Task to complete -> Every picture is to be removed, and all the data is to be copied exactly.

Material for the task ->
==*==

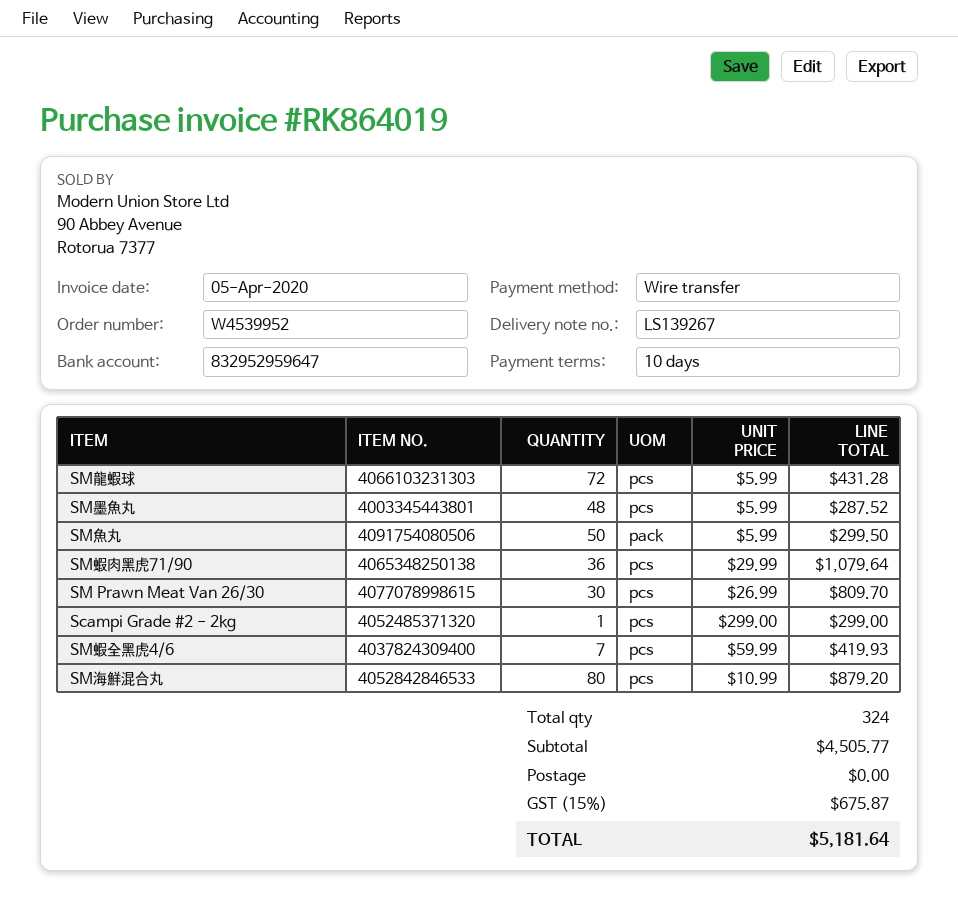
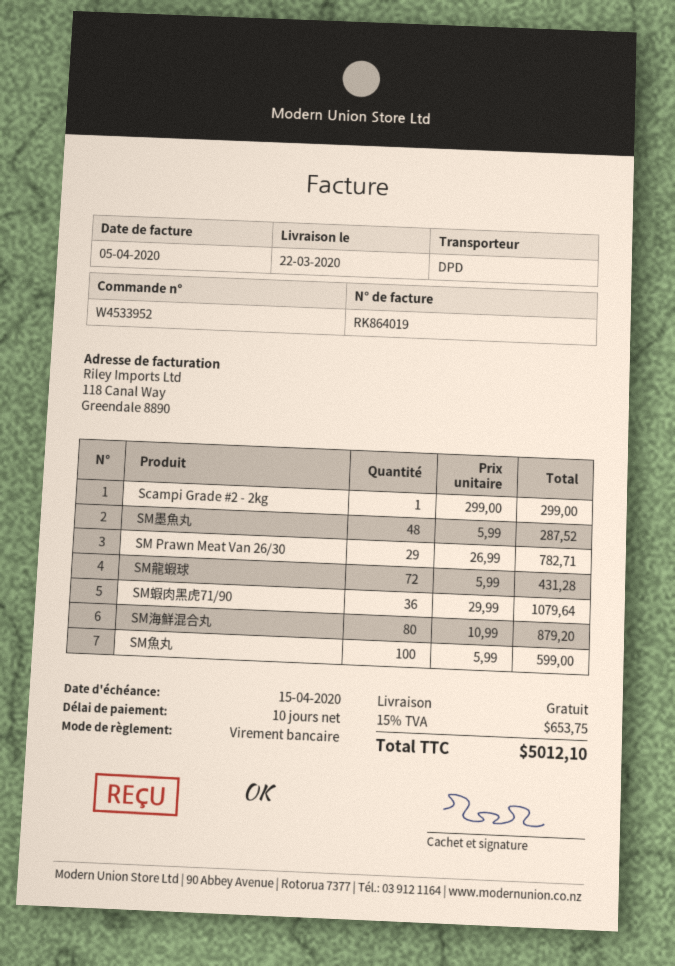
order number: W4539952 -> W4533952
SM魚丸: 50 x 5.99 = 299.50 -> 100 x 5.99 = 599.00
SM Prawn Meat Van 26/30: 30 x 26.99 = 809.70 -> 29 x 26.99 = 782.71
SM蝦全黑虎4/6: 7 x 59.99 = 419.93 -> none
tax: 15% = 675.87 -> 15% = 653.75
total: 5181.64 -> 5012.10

==*==

Solution to the problem ->
order number: W4539952 -> W4533952
SM魚丸: 50 x 5.99 = 299.50 -> 100 x 5.99 = 599.00
SM Prawn Meat Van 26/30: 30 x 26.99 = 809.70 -> 29 x 26.99 = 782.71
SM蝦全黑虎4/6: 7 x 59.99 = 419.93 -> none
tax: 15% = 675.87 -> 15% = 653.75
total: 5181.64 -> 5012.10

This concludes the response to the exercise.